_The records_

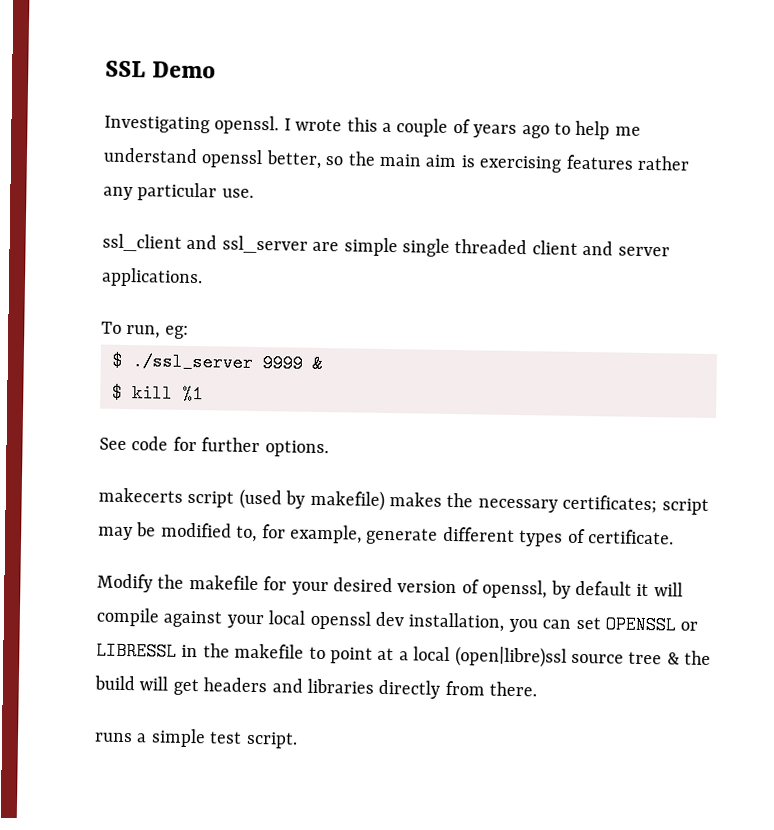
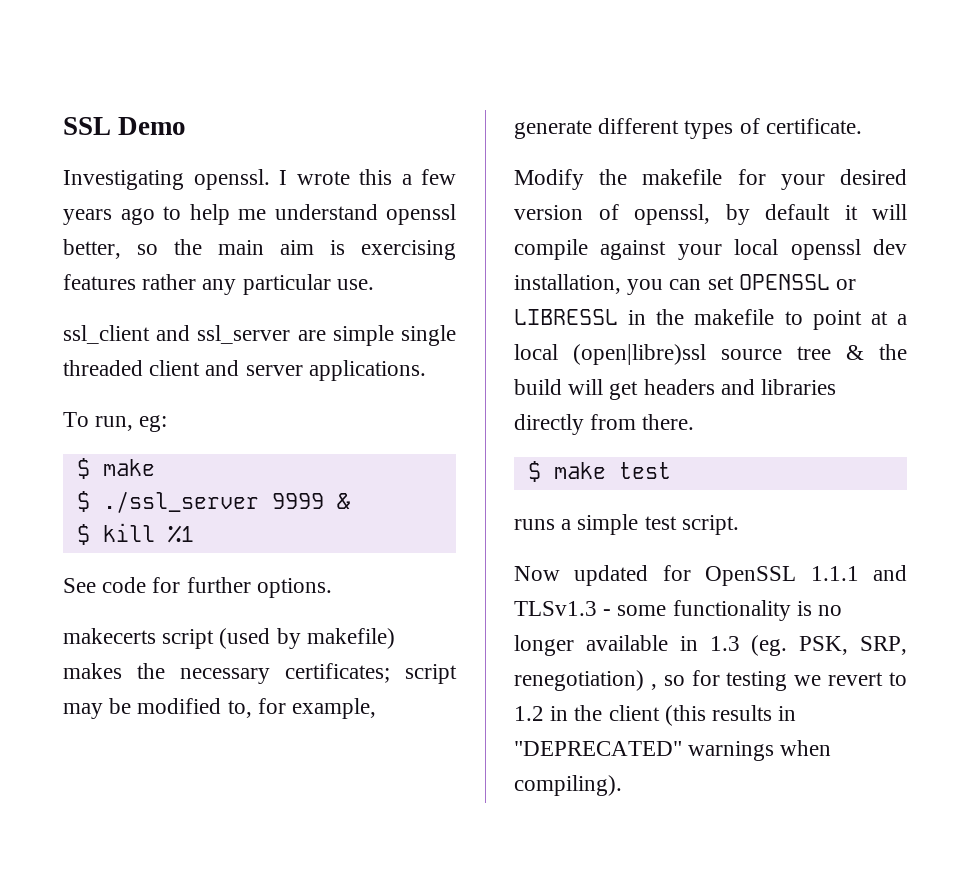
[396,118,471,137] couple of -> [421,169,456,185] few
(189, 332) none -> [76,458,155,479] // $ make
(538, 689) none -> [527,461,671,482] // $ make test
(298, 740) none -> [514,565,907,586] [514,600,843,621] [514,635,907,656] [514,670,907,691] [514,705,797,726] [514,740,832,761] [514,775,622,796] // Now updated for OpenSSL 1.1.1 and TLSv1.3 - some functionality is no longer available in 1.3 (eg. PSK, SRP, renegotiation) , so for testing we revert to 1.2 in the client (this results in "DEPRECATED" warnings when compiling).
...
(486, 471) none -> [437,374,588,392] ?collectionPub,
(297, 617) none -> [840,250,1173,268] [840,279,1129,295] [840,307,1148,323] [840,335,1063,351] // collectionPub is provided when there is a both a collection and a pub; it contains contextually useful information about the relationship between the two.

_Problem requirements_
Exactly how many lines of the data include the word "make"? Reply with that number only.

_Task result_
2